> [WORK TASK]: Each line in the data holding "Length" should be listed.

> [INPUT DATA]:
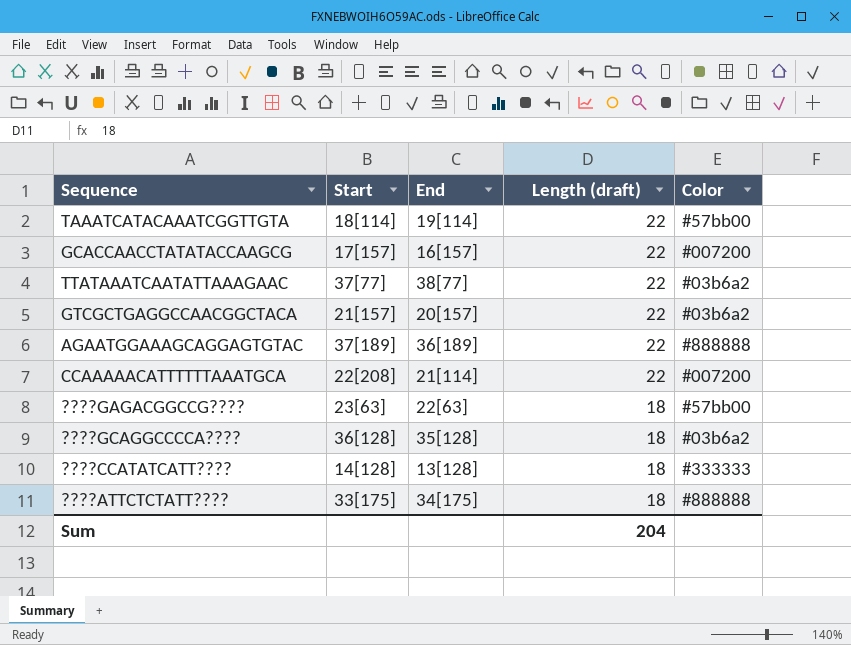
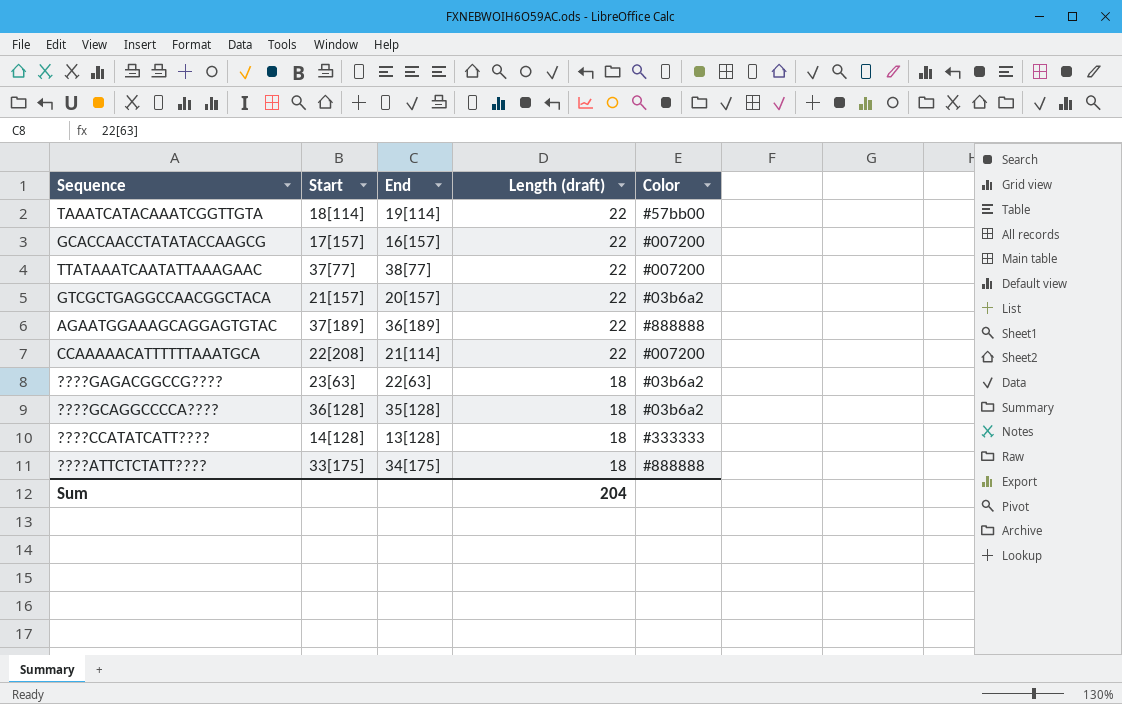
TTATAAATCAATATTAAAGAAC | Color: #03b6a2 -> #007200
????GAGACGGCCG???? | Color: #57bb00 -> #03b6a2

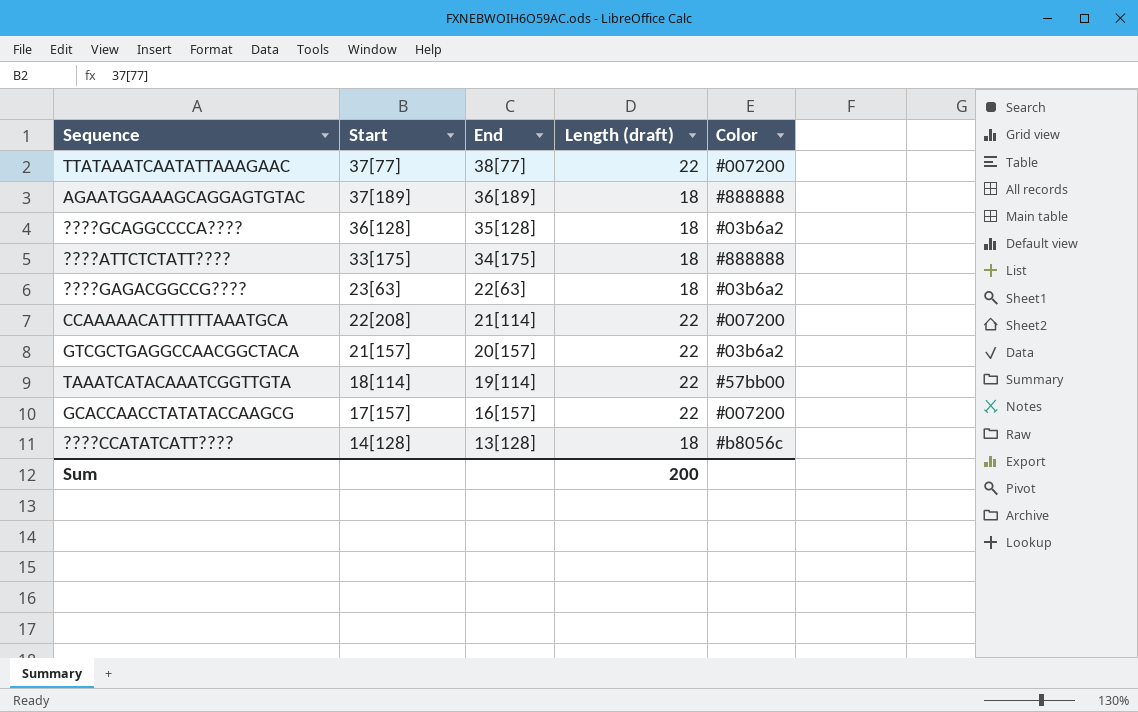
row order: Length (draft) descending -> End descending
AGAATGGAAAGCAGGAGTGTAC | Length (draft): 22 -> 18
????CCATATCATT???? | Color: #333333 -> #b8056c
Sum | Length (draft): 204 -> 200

> [RESPONSE TO THIS EXERCISE]:
row order: Length (draft) descending -> End descending
AGAATGGAAAGCAGGAGTGTAC | Length (draft): 22 -> 18
Sum | Length (draft): 204 -> 200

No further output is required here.